_Problem to work on:_
Copy each line in the data below that contains the word "customizados".

_The data:_
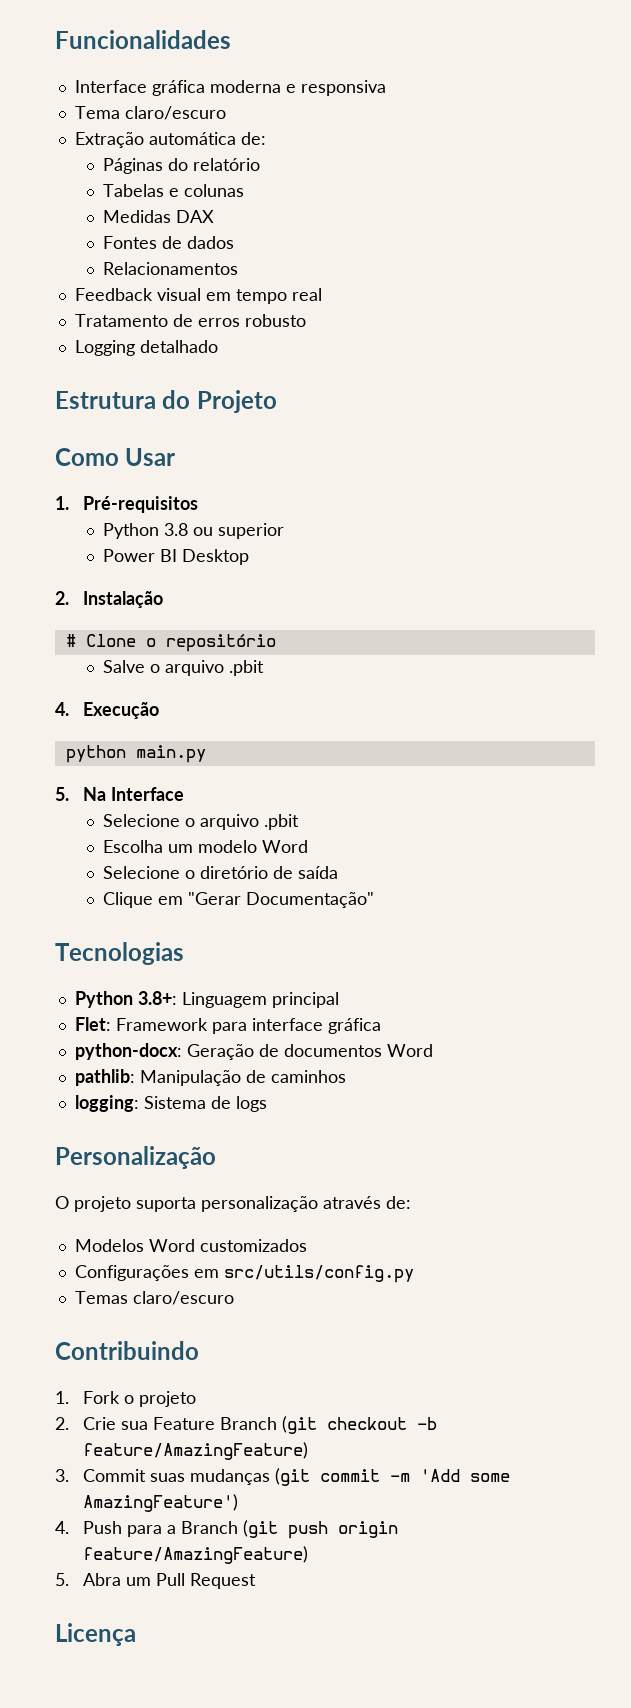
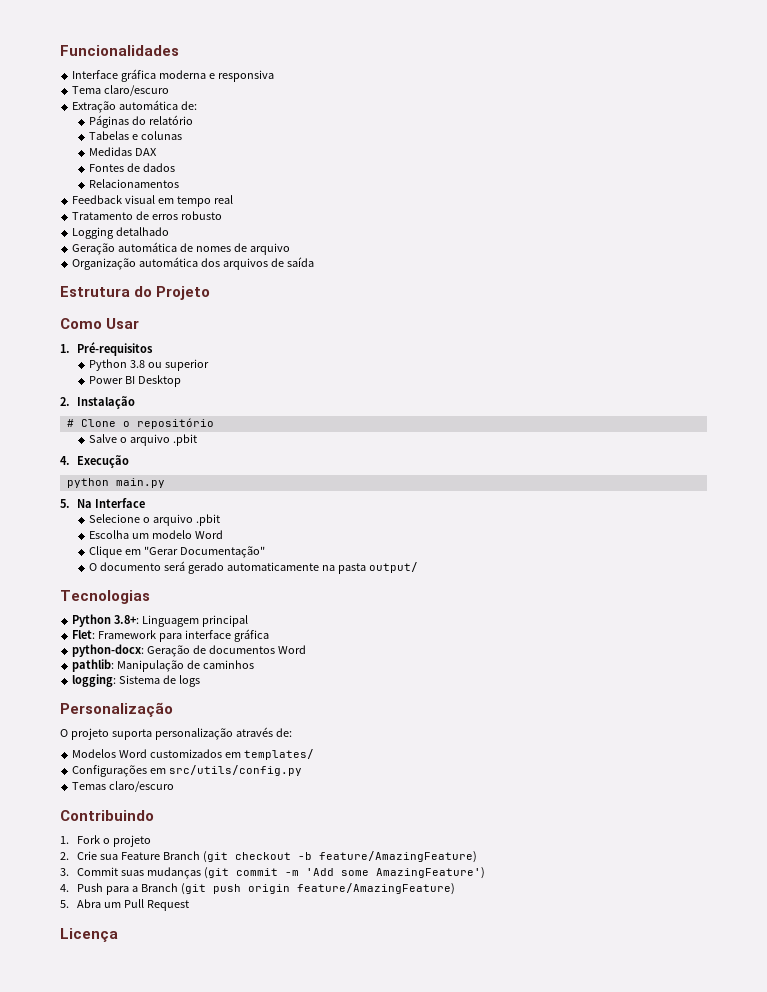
+ Geração automática de nomes de arquivo
+ Organização automática dos arquivos de saída
- Selecione o diretório de saída
+ O documento será gerado automaticamente na pasta output/
- Modelos Word customizados
+ Modelos Word customizados em templates/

_Output for this exercise:_
- Modelos Word customizados
+ Modelos Word customizados em templates/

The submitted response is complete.